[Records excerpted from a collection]
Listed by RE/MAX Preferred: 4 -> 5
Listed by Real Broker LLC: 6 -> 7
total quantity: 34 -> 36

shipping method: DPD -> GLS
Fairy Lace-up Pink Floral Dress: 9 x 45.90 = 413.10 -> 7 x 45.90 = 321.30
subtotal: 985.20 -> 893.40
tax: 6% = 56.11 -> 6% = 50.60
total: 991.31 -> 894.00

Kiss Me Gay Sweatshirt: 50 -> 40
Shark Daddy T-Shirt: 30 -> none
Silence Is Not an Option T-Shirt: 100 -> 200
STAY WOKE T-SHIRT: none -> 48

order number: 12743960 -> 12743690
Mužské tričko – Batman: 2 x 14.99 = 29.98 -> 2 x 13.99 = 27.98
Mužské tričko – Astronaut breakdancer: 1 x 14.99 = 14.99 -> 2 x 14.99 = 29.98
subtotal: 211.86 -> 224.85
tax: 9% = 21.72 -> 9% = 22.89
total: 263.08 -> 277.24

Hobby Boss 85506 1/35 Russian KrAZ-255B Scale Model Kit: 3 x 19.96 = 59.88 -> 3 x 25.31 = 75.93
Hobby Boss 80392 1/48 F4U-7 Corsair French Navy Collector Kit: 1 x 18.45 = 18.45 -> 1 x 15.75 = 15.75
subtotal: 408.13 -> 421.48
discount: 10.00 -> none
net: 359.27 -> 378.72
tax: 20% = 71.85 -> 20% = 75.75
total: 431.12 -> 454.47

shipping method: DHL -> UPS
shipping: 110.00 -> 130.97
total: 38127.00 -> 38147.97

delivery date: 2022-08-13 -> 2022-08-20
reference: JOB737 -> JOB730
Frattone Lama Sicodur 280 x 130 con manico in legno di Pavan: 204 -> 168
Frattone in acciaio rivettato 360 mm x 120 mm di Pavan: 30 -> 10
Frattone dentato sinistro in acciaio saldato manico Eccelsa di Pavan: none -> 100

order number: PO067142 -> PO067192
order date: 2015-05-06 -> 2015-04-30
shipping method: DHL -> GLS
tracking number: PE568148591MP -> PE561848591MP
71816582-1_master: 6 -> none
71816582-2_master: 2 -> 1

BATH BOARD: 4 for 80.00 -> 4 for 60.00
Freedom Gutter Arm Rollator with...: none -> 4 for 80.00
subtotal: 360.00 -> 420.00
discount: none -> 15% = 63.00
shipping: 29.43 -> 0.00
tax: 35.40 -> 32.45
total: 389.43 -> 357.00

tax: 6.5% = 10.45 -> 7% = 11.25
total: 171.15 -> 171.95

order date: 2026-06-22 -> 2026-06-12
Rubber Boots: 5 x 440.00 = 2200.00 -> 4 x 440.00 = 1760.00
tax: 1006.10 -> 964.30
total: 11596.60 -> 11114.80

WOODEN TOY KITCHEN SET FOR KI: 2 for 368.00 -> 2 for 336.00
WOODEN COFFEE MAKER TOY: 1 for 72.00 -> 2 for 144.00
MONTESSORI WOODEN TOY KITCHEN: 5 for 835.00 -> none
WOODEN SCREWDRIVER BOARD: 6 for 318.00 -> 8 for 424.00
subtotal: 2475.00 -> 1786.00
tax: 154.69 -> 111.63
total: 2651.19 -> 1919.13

## Problem
Find "Rubber Boots: 5" in the entries above and copy that whole line exactly, then each line after it through the line that contains "MONTESSORI WOODEN TOY".

## The completed task
Rubber Boots: 5 x 440.00 = 2200.00 -> 4 x 440.00 = 1760.00
tax: 1006.10 -> 964.30
total: 11596.60 -> 11114.80

WOODEN TOY KITCHEN SET FOR KI: 2 for 368.00 -> 2 for 336.00
WOODEN COFFEE MAKER TOY: 1 for 72.00 -> 2 for 144.00
MONTESSORI WOODEN TOY KITCHEN: 5 for 835.00 -> none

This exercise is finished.